──────── PROVIDED DATA

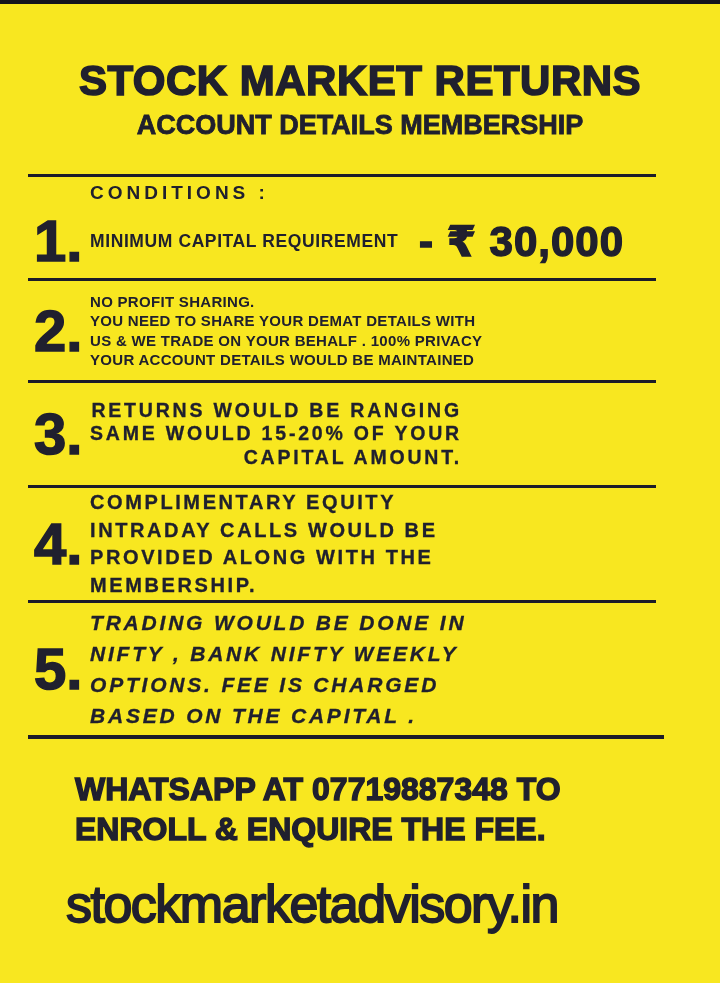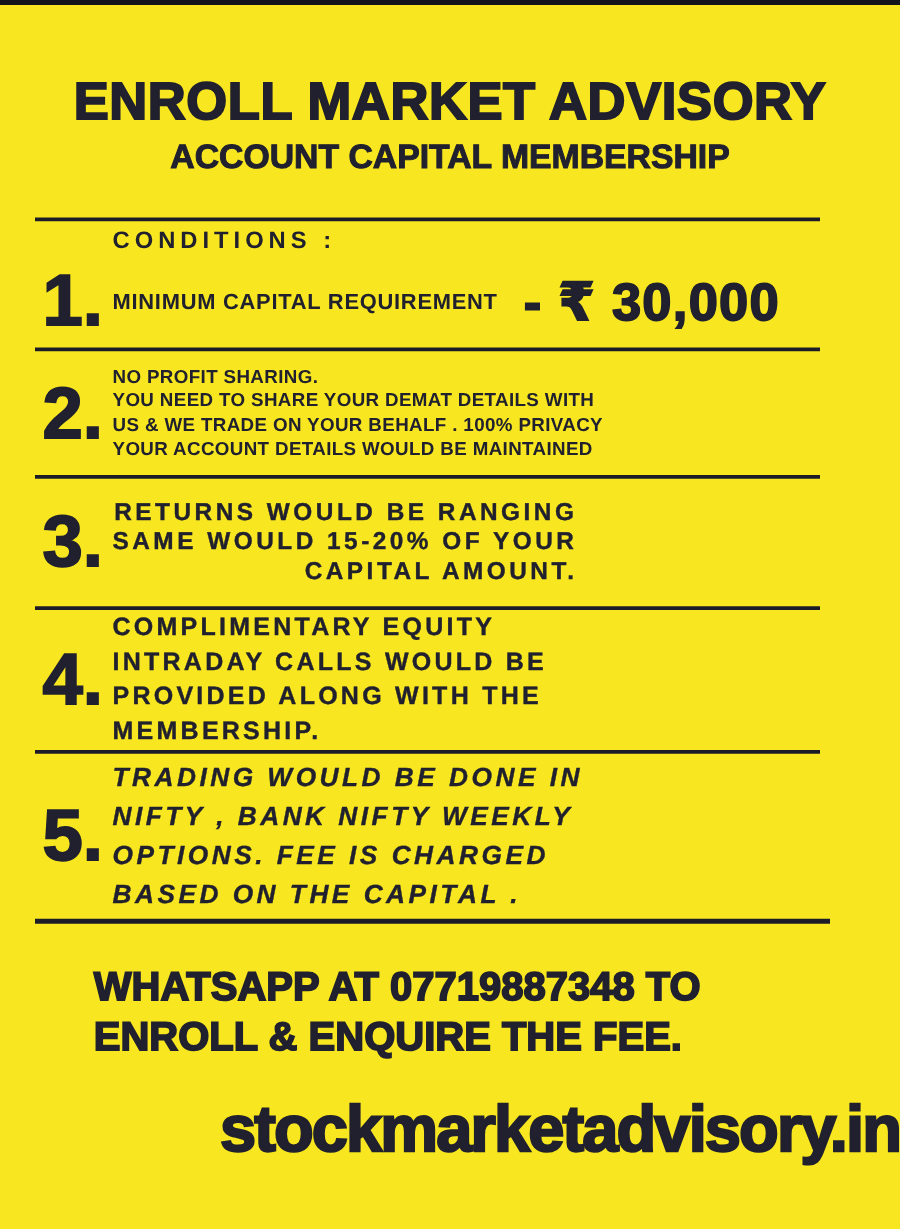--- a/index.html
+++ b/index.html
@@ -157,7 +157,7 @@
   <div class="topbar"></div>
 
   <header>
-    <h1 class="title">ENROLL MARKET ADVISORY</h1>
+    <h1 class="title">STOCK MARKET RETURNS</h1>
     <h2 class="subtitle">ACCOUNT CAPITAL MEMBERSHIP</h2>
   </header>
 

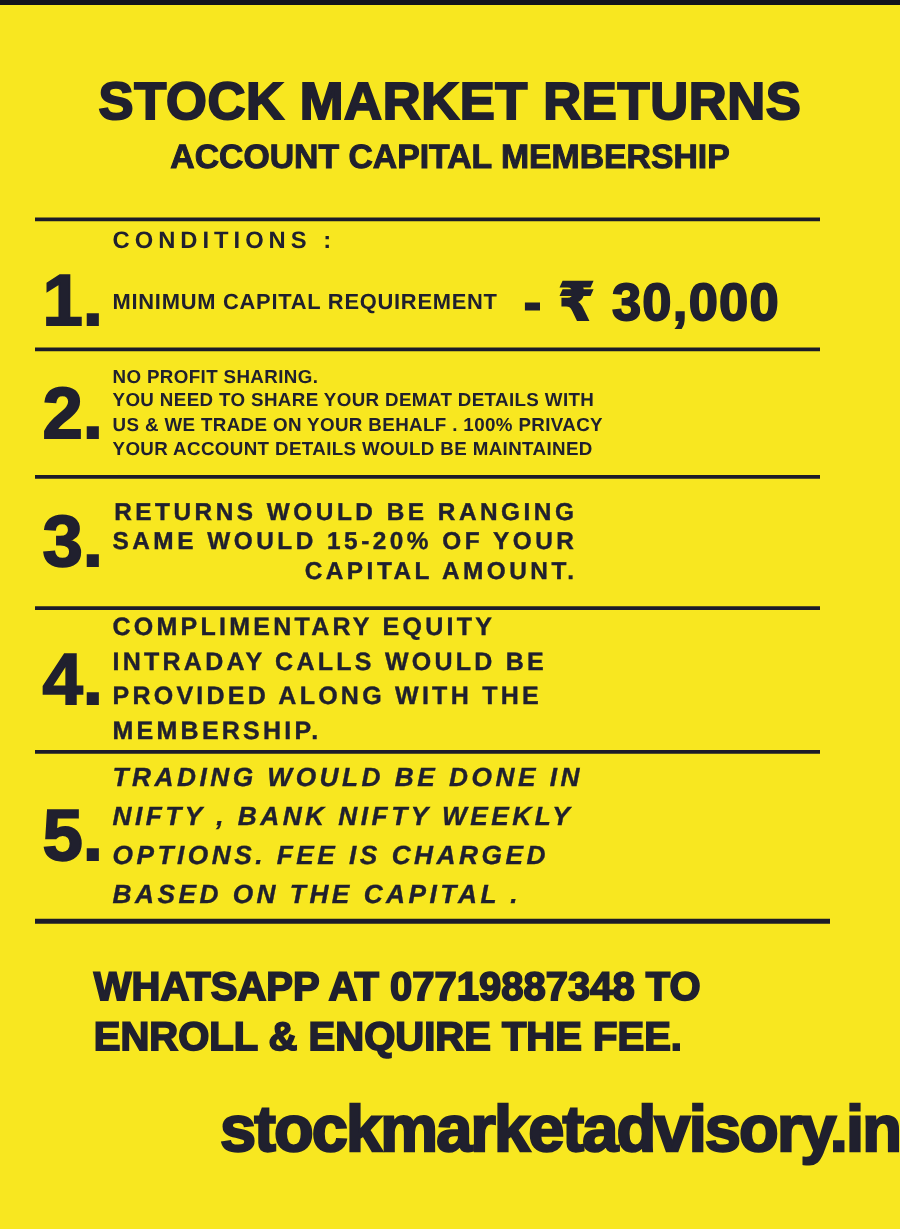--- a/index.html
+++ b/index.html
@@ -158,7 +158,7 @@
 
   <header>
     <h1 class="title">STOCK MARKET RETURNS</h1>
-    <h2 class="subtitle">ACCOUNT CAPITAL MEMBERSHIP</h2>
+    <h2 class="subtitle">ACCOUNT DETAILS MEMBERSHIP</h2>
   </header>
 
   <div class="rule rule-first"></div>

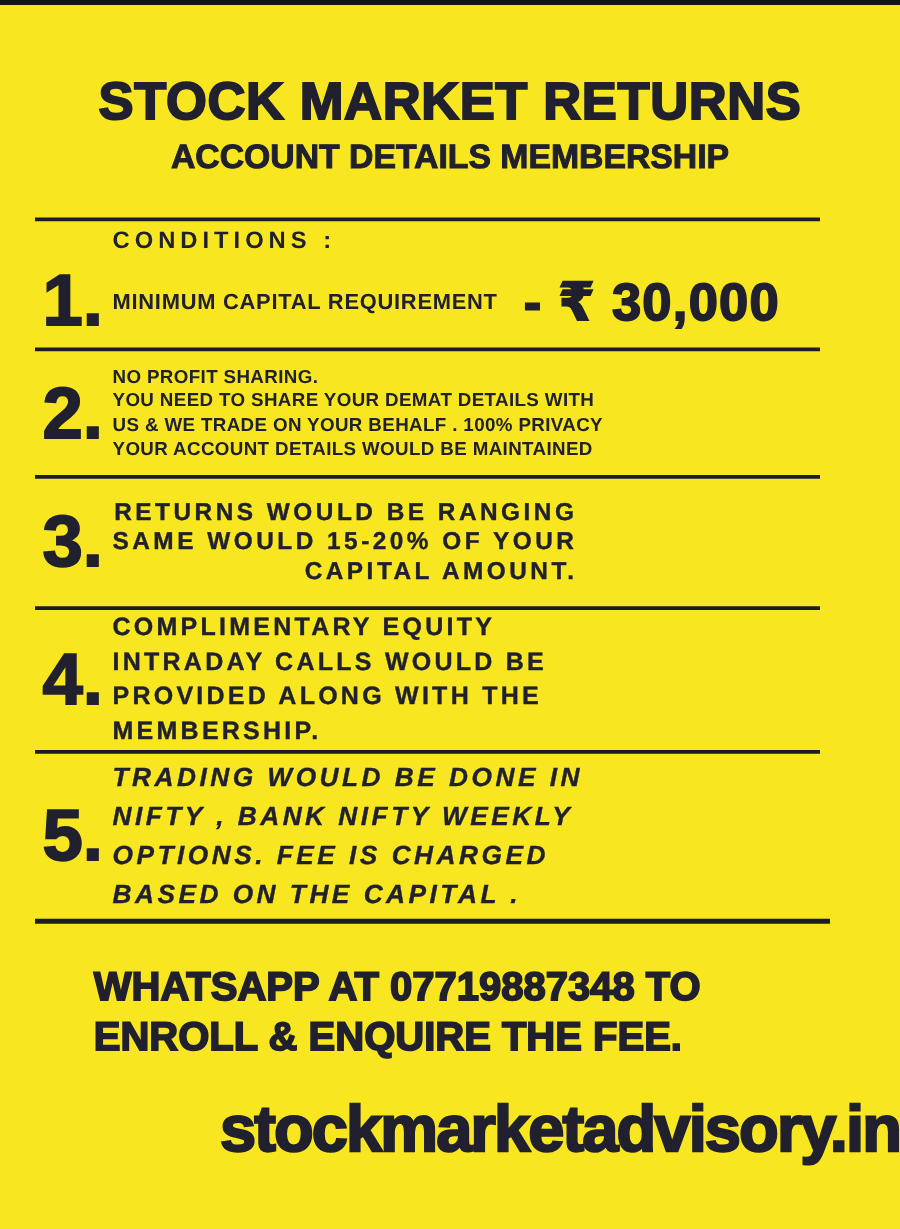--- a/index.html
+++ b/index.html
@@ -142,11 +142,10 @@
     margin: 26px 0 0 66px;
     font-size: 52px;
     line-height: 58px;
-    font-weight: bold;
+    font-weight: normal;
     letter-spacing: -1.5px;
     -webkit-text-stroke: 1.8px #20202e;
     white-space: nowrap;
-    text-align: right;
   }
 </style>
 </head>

────────────────
──────── PROVIDED DATA

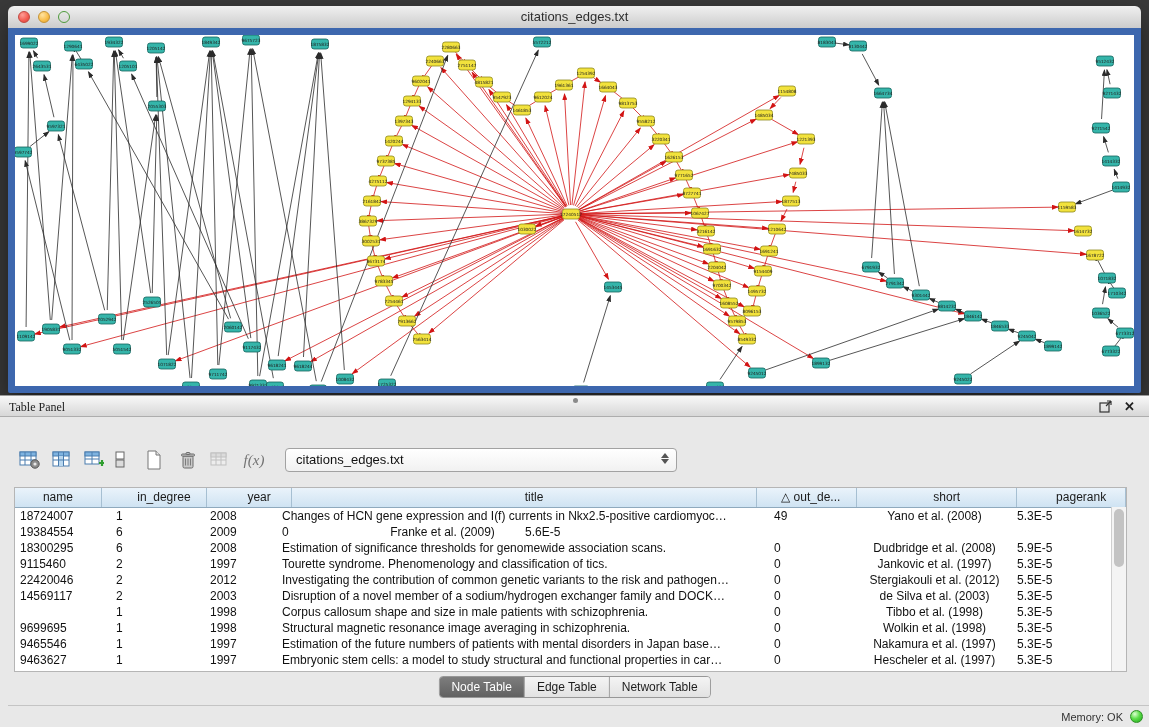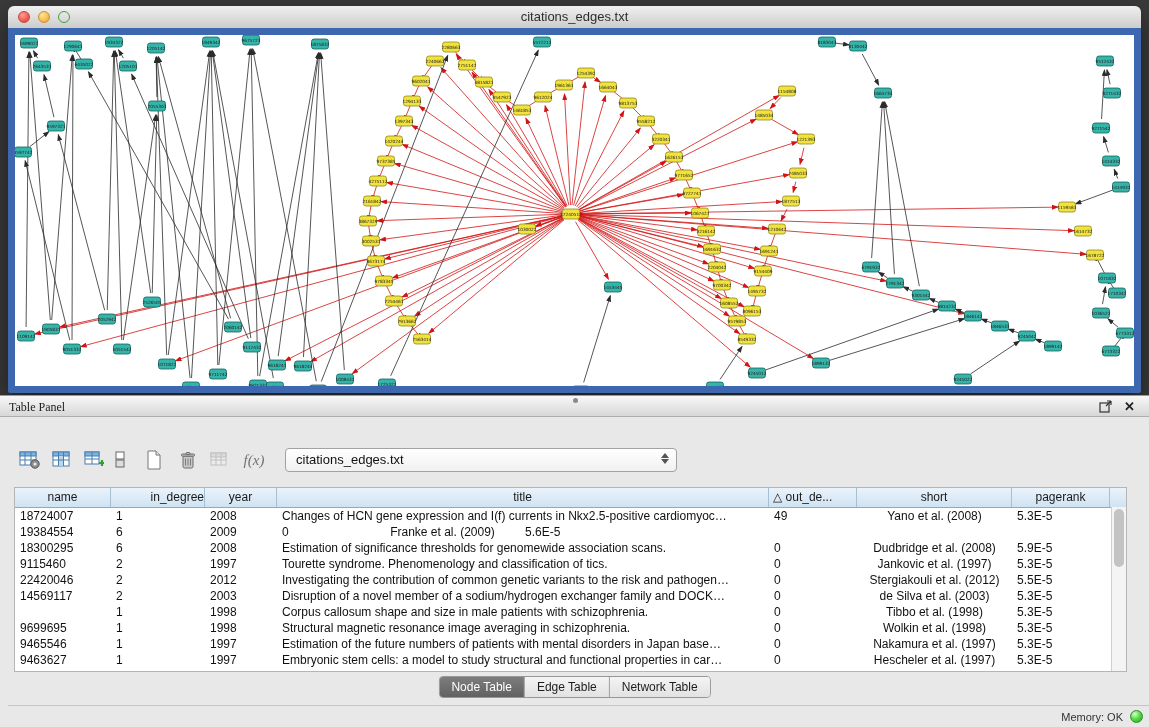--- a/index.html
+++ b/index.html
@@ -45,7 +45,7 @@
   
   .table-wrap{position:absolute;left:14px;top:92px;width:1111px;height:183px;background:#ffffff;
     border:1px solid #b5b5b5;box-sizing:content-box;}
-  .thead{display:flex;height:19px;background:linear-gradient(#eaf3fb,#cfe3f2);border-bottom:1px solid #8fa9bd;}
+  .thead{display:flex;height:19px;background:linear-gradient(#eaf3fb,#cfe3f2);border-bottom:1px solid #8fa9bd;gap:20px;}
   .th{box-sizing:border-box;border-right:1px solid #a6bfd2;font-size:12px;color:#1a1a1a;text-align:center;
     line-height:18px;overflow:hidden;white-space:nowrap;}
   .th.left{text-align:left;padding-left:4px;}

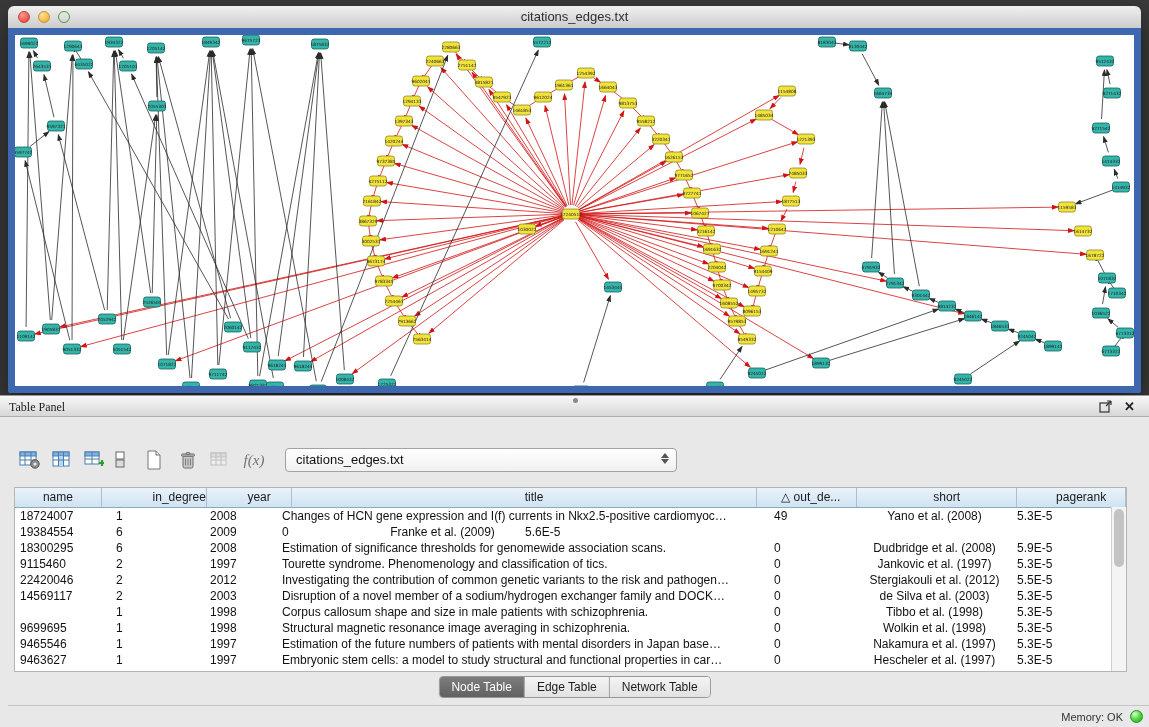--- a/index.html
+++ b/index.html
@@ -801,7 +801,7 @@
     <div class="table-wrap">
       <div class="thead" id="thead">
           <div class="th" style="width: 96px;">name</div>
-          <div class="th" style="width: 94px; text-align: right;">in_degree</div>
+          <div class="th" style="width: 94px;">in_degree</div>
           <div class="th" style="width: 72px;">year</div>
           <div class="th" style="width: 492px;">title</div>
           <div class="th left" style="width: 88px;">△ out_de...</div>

────────────────

TO DO ▸ If the word "background" is on a line above, return that line.

OUTPUT FOR THIS EXERCISE ▸
   .table-wrap{position:absolute;left:14px;top:92px;width:1111px;height:183px;background:#ffffff;
-  .thead{display:flex;height:19px;background:linear-gradient(#eaf3fb,#cfe3f2);border-bottom:1px solid #8fa9bd;}
+  .thead{display:flex;height:19px;background:linear-gradient(#eaf3fb,#cfe3f2);border-bottom:1px solid #8fa9bd;gap:20px;}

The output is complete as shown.